Fig. 5: ACSL4-mediated lipid metabolism and ferroptosis sensitivity are regulated by BAP1.

A Principal components analysis of indicated cell lines. B Heatmaps depicting the changes in the composition of each lipid subclass within the indicated cell lines. C Volcano plots representing lipidomic data from the indicated cell lines. The red and green dots represent lipid metabolites with at least 1-fold increase or decrease in indicated cells (P < 0.05). D Venn diagram illustrating the overlap of 679 BAP1/ACSL4-dependent metabolites between 932 and 929 differentially expressed metabolites (FC > 1, P < 0.05) in different comparison groups in UMRC6 cells. E KEGG enrichment bar plot of metabolism-related pathways for 679 metabolites. GPI Glycosylphosphatidylinositol. Bar graph showing lipid abundance of PL-PUFA_1s (F) and PL-PUFA_2s (G) in UMRC6-BAP1 and ACSL4-KO UMRC6 cells restored with BAP1-WT. Bar graph showing lipid abundance of 15-oxoETE (H), ( ± )5-HETE (I), and (±)15-HETE (J) in indicated cells.

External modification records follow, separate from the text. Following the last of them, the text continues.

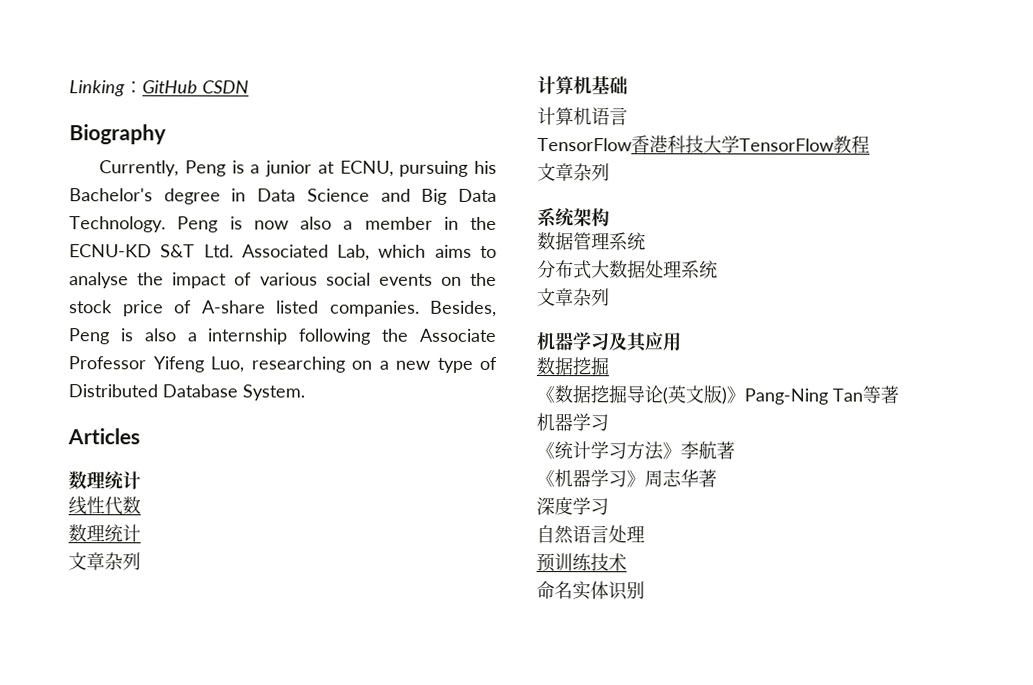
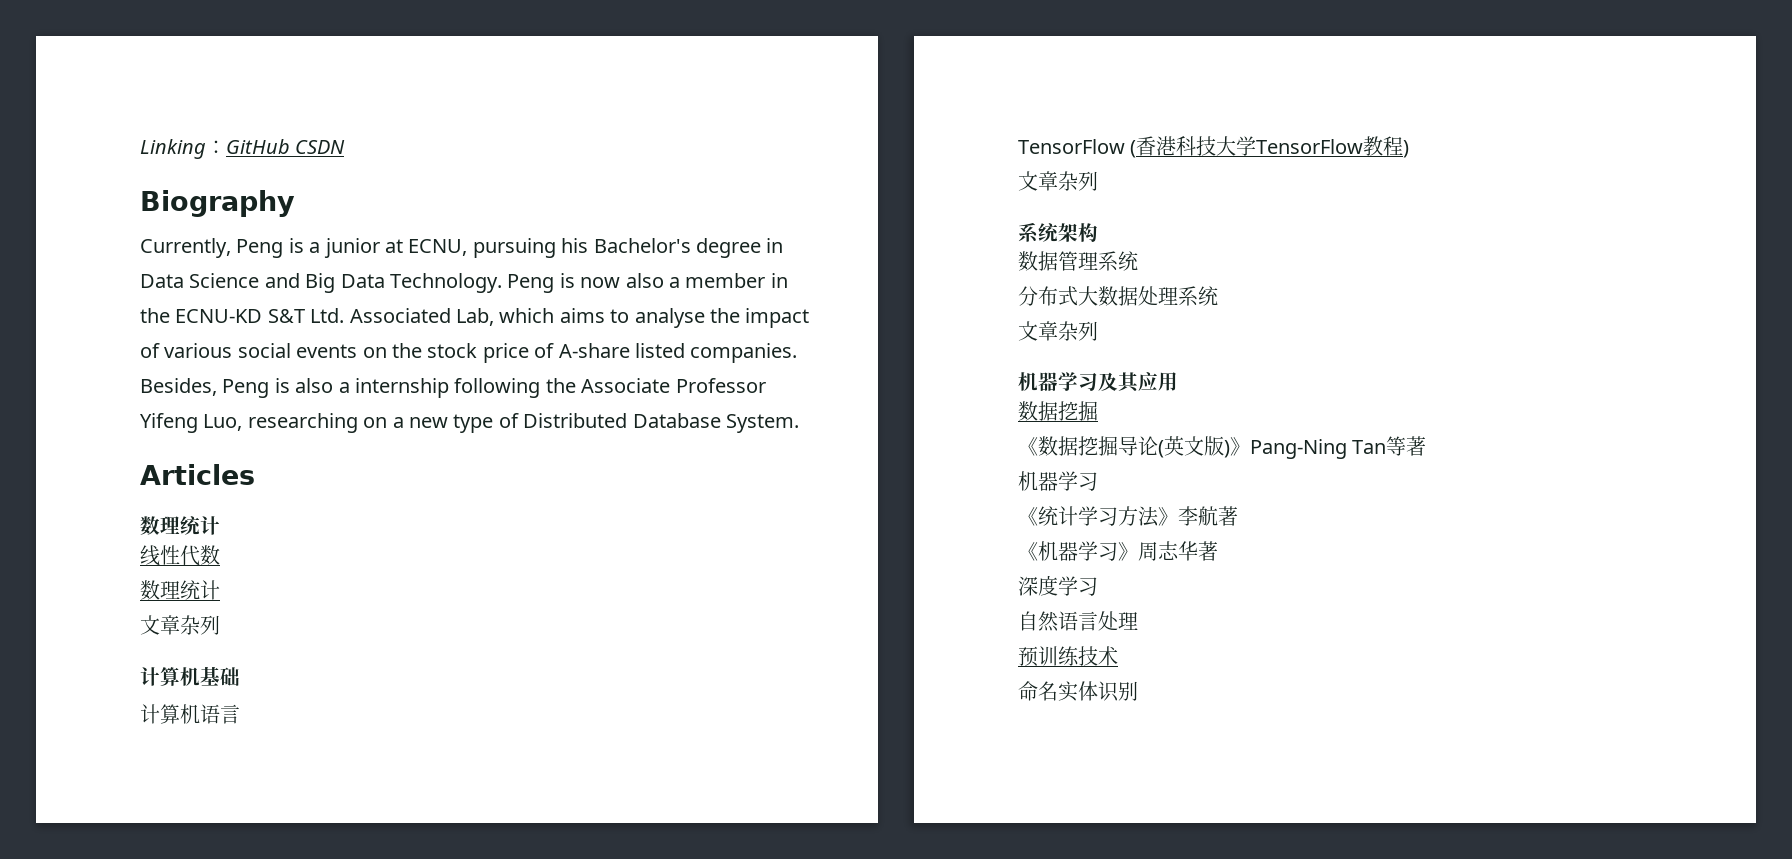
(632, 145) none -> [1130,140,1137,158] (
(870, 144) none -> [1403,140,1410,158] )

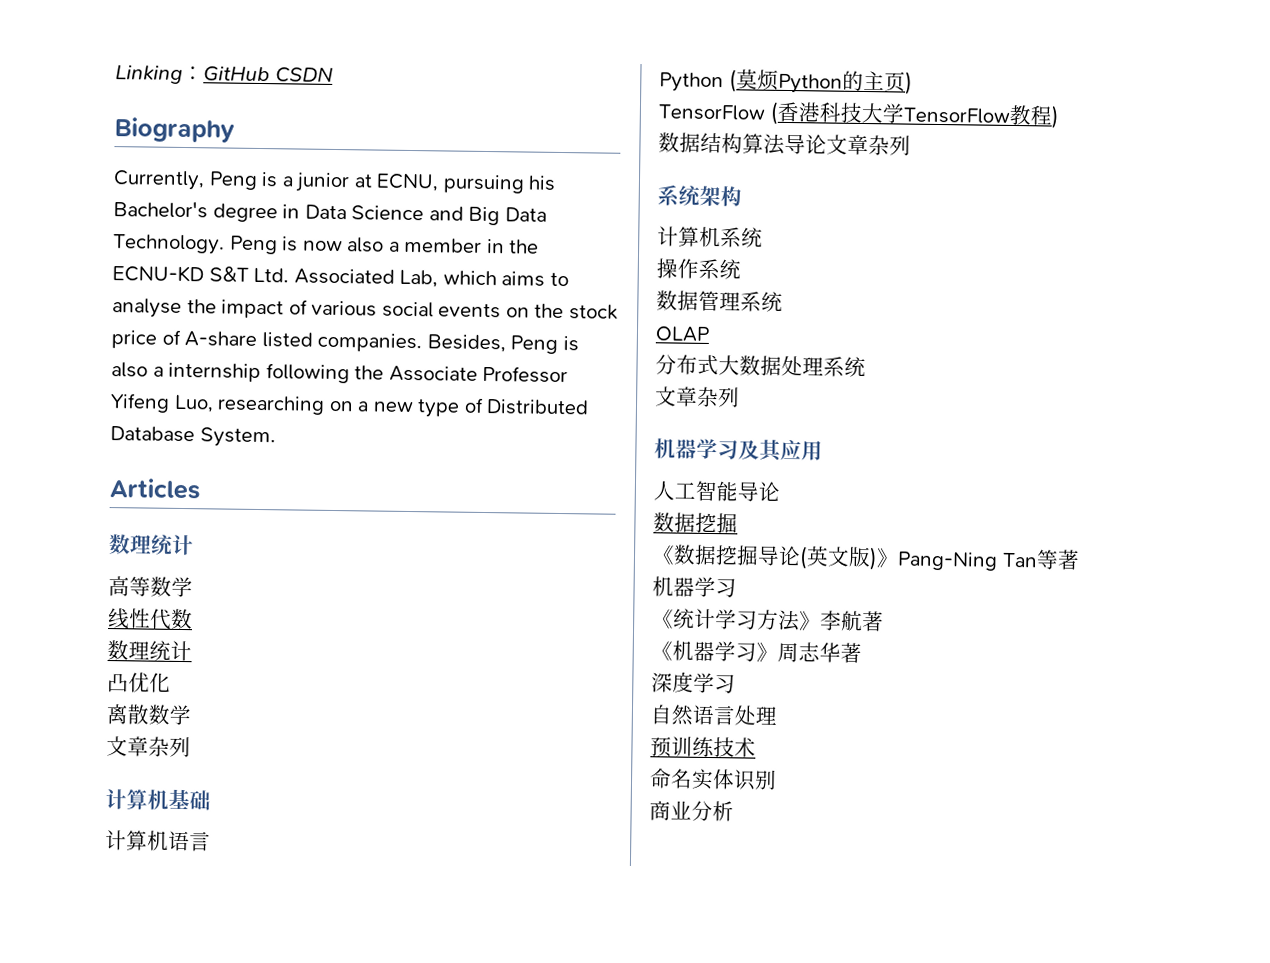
(220, 525) none -> [108,576,193,598] // 高等数学
(220, 590) none -> [107,672,171,693] [106,704,191,726] // 凸优化 // 离散数学
(240, 714) none -> [659,69,913,95] // Python (莫烦Python的主页)
(1410, 149) none -> [658,132,827,155] 数据结构算法导论
(1098, 232) none -> [657,226,763,248] [656,258,741,280] // 计算机系统 // 操作系统
(1138, 261) none -> [655,326,710,342] // OLAP
(1178, 381) none -> [653,480,781,502] // 人工智能导论
(1138, 691) none -> [649,800,734,822] // 商业分析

K Illustration of the ACSL4-mediated lipid metabolism regulation pathway. Cell death was measured in BAP1 OE UMRC6 cells lacking ACSL4 treated with cystine limitation (L) or TBH (10 μM) (M) combined with AA (1 μM) or AA-CoA (1 μM) for 6 h. Lipid peroxidation was assessed by flow cytometry after C11-BODIPY staining in indicated cells treated with cystine-free (N) or TBH (O) combined with AA or AA-CoA. Error bars are mean ± SD. All P values were calculated using a two-tailed unpaired Student’s t-test. n ≥ 3 independent repeats unless specified.